### Before-and-after change data
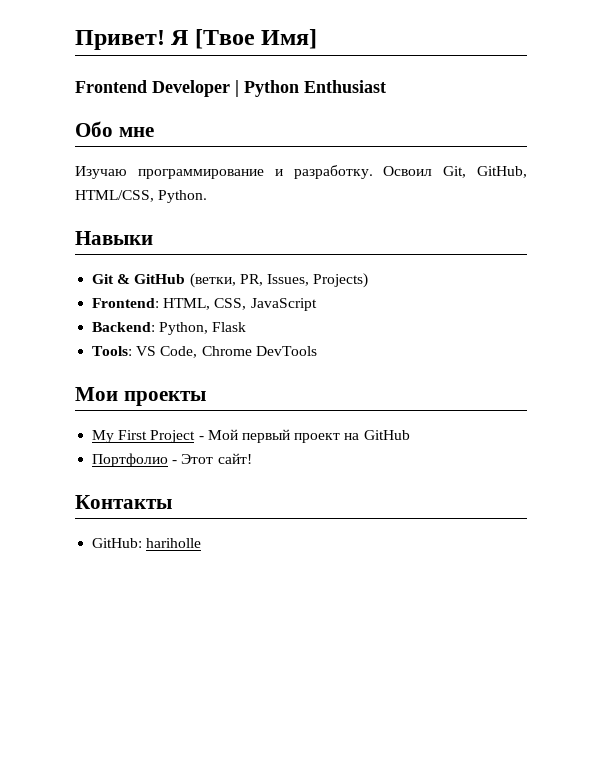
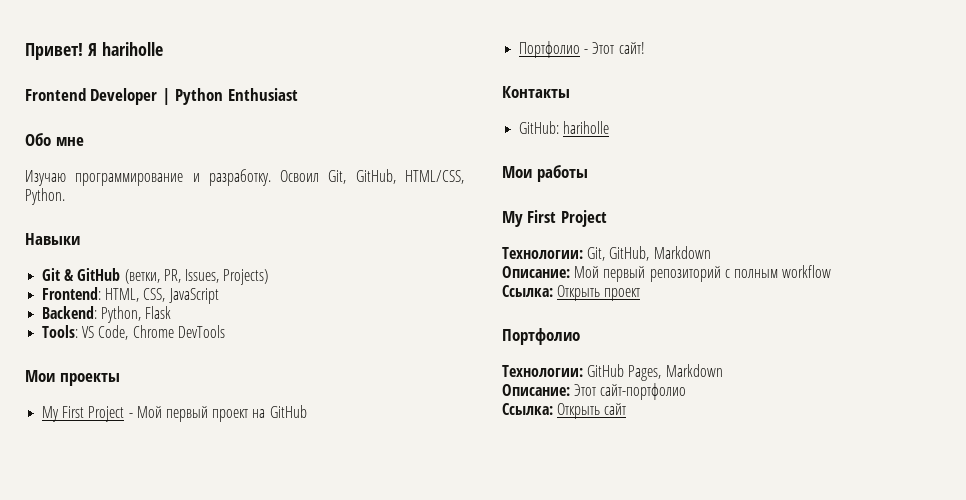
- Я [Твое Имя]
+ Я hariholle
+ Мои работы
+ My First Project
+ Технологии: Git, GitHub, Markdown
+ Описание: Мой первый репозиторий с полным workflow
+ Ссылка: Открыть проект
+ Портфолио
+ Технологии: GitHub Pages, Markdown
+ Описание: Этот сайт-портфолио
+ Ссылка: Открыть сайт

### EXERCISE AIM
Reproduce, with both ends included, the lines from the one holding "Git, GitHub, Markdown" to the end of the records above.

### SOLUTION TO THIS PROBLEM
+ Технологии: Git, GitHub, Markdown
+ Описание: Мой первый репозиторий с полным workflow
+ Ссылка: Открыть проект
+ Портфолио
+ Технологии: GitHub Pages, Markdown
+ Описание: Этот сайт-портфолио
+ Ссылка: Открыть сайт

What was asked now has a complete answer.